しかし、その他の決定については最高裁が変更の要請を却下することで決定は覆されず、ヨルダン川西岸地区とガザ地区には治療を行なえる病院が無いことから多くの病人が死んでいるという。

 また、同報告書によるとシャバクはパレスチナ人がイスラエルとパレスチナ自治区の間の検問所を通過する許可権限を有しているただ一つの機関であり、この権限はオルメルト首相から与えられたもので、他のいかなる国家機関もシャバクの決定に介入する権利がないという。

 さらに、同報告書は治療を受けるためにイスラエル入境許可を申請する圧倒的多数のパレスチナ人は、イスラエルにとって危険であるという主張するシャバクにより厳格に入境を拒否されていることを明らかにした。

 イスラエルの報告書もシャバクの主張が正しくないことを明らかにしており、シャバクはパレスチナ人患者が治療を受けることを禁止するために行動しているとし、それがシャバクの採っている手法であるとしている。

 また、パレスチナの大学の学生も、シャバクがそれらの大学はテロ作戦を行なう学生を輩出していると主張していることから、イスラエル入境が許されていない。

 人権のための医師連盟は報告書で、このようなシャバクの行動は集団的制裁にあたることを明らかにし、パレスチナ人の病人がイスラエルで治療を受けることを禁ずる決定を行なうことは、病人に対する死刑の宣告を意味すると指摘した。

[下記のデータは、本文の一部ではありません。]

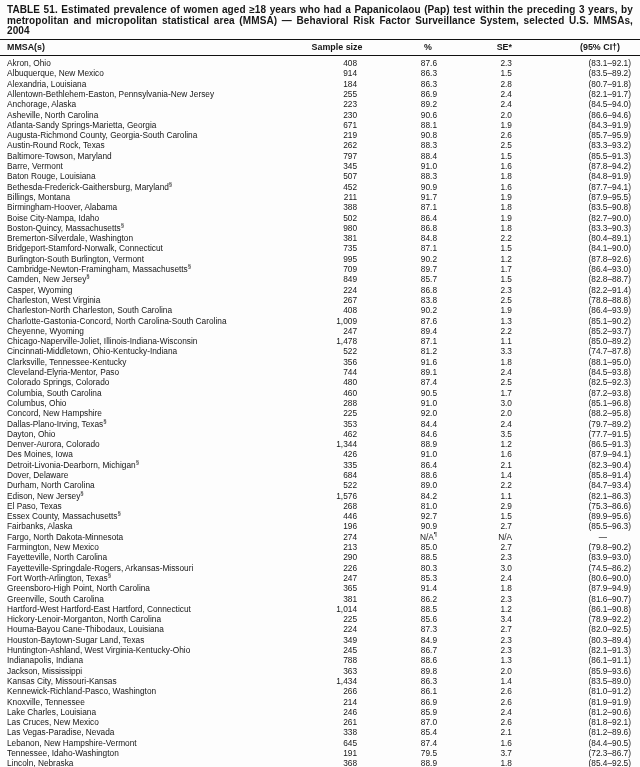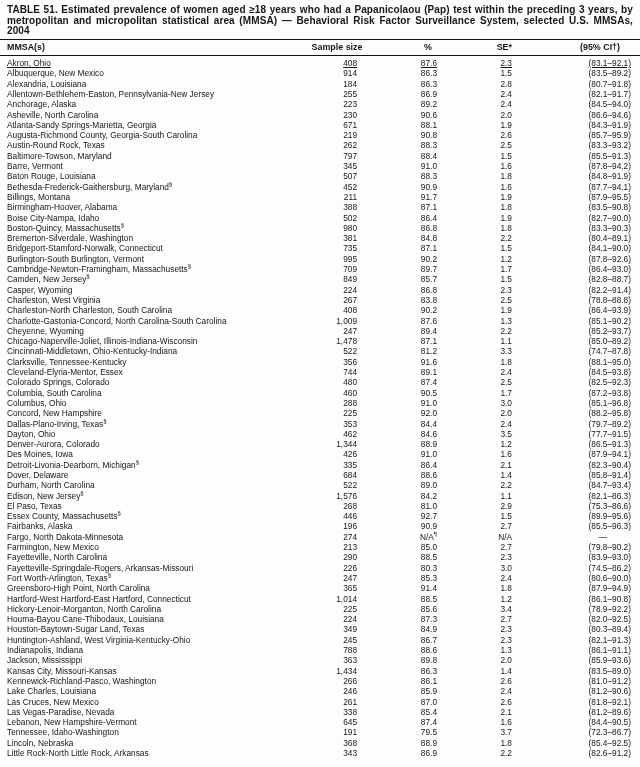"Akron, Ohio" tbody tr:first-child td { text-decoration: underline -> none }
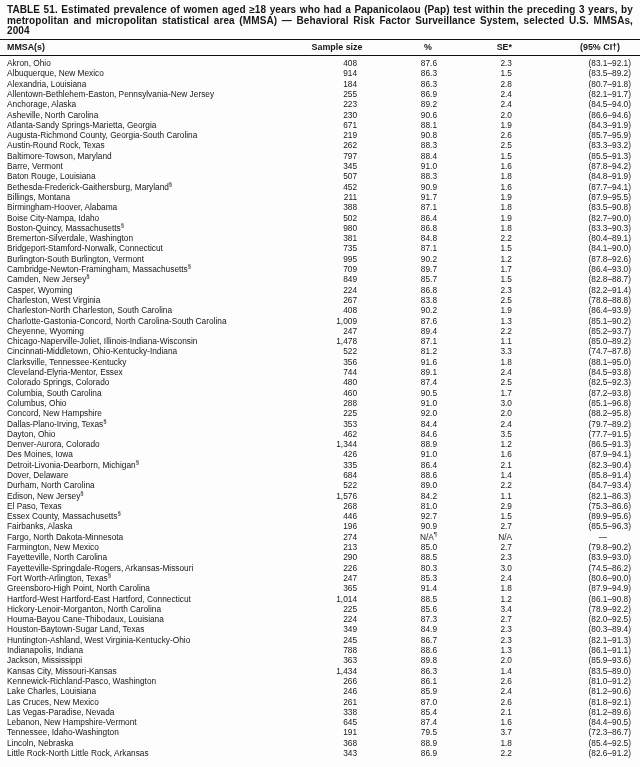"Cleveland-Elyria-Mentor, Essex" td.c-name { text: Essex -> Paso }
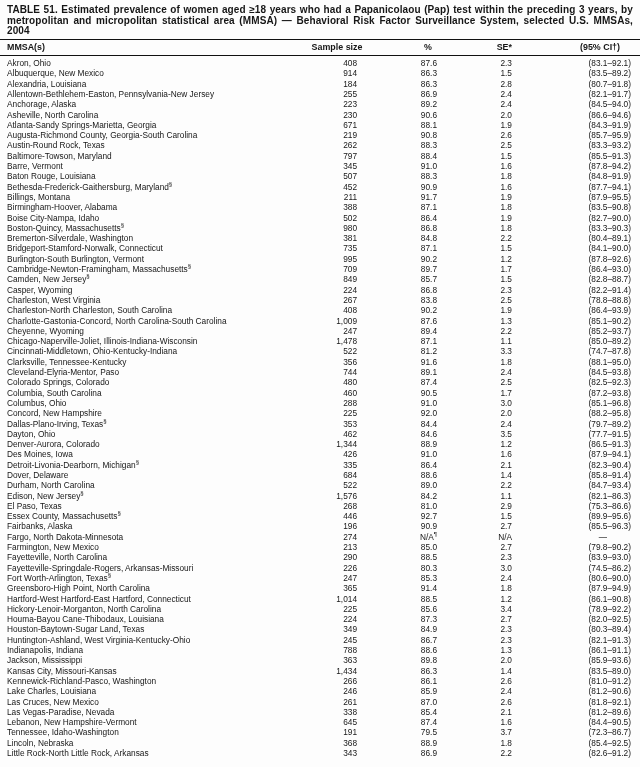"Greenville, South Carolina" tr { html: none -> <tr> <td>Greenville, South Carolina</td> <td>381</td> <td>86.2</td> <td>2.3</td> <td>(81.6–90.7)</td> </tr> }
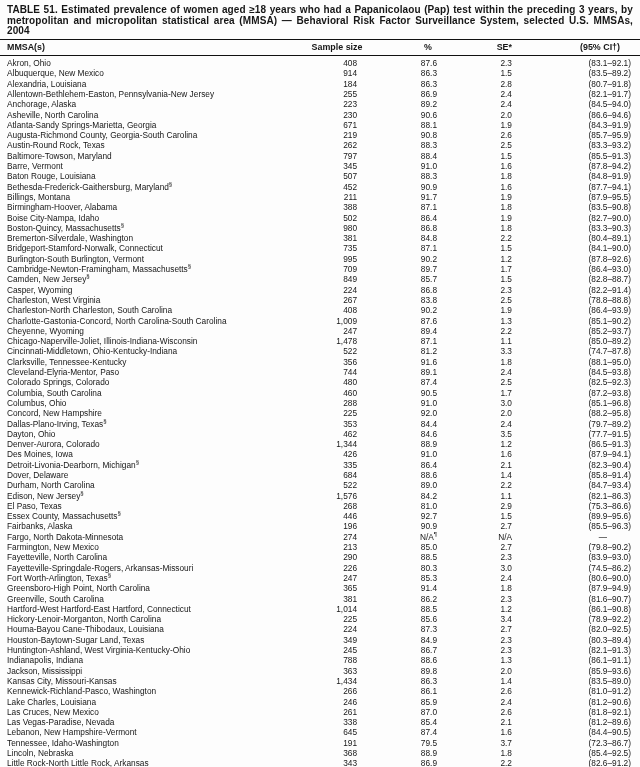"Knoxville, Tennessee" tr { html: none -> <tr> <td>Knoxville, Tennessee</td> <td>214</td> <td>86.9</td> <td>2.6</td> <td>(81.9–91.9)</td> </tr> }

 同連盟は、1994年にパレスチナ自治政府とイスラエルとの間で調印されたガザ・エリコ協定として知られる協定に基づき、医療サービスを提供する責任はパレスチナ当局にあるが、パレスチナ自治区の包囲が原因で自治政府は住民に対する医療サービスを提供できていないことを指摘した。このような状況のため、パレスチナ当局は病人を治療のためにアラブ諸国に送るよう努めている。

 同報告書は、ジュネーブ協定等の国際協定によればイスラエル占領当局は占領地の住民に医療を提供する義務があり、シャバクの行動はこれらの国際協定の精神にも文言にも違反していることを明らかにした。